** WORK INSTRUCTIONS **
Some entries follow. Reproduce exactly the lines starting at the one with "SolutionBundler.csproj <path-to-solution-file> [output-file]" and stopping after the one with "- SolutionProcessor C:\Projects\MySolution\MySolution.sln".

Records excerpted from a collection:
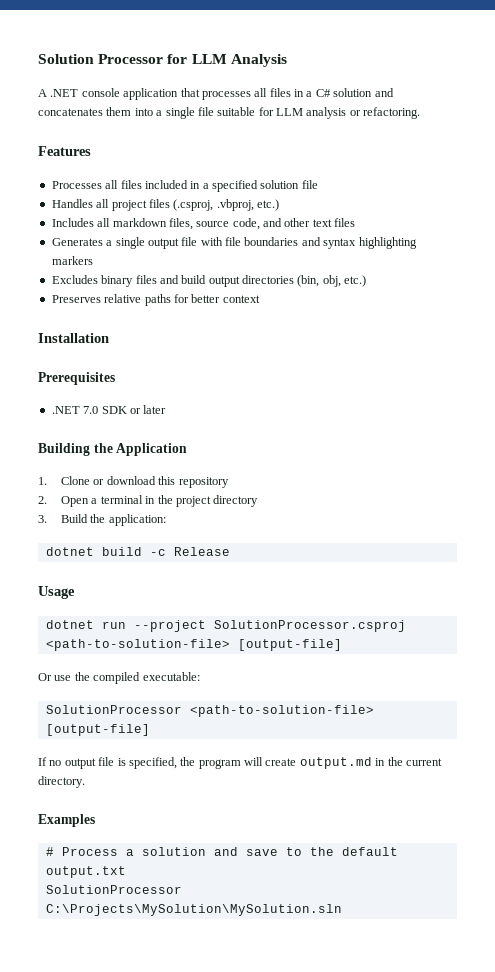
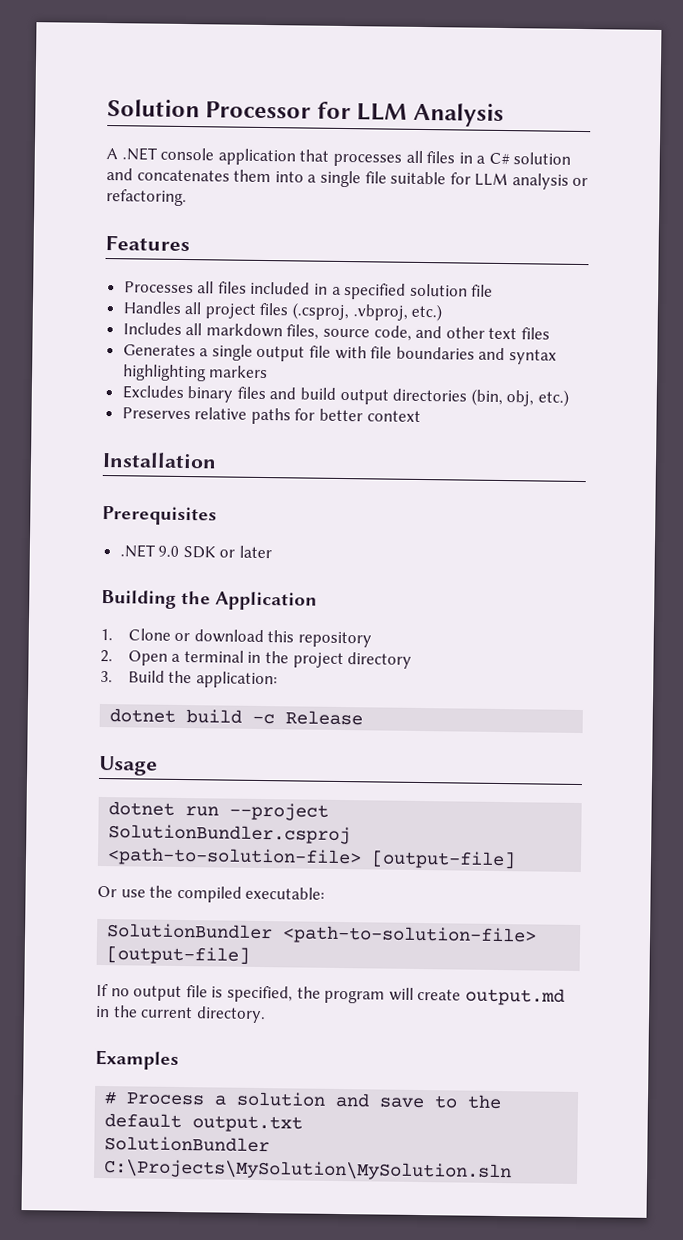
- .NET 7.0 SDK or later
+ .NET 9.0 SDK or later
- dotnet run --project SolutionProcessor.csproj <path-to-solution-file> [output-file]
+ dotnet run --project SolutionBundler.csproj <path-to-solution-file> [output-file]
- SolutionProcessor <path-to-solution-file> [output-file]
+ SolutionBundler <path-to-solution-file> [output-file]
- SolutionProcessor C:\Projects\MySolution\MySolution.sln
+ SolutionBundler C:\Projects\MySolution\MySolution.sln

** RESULT OF THIS EXERCISE **
+ dotnet run --project SolutionBundler.csproj <path-to-solution-file> [output-file]
- SolutionProcessor <path-to-solution-file> [output-file]
+ SolutionBundler <path-to-solution-file> [output-file]
- SolutionProcessor C:\Projects\MySolution\MySolution.sln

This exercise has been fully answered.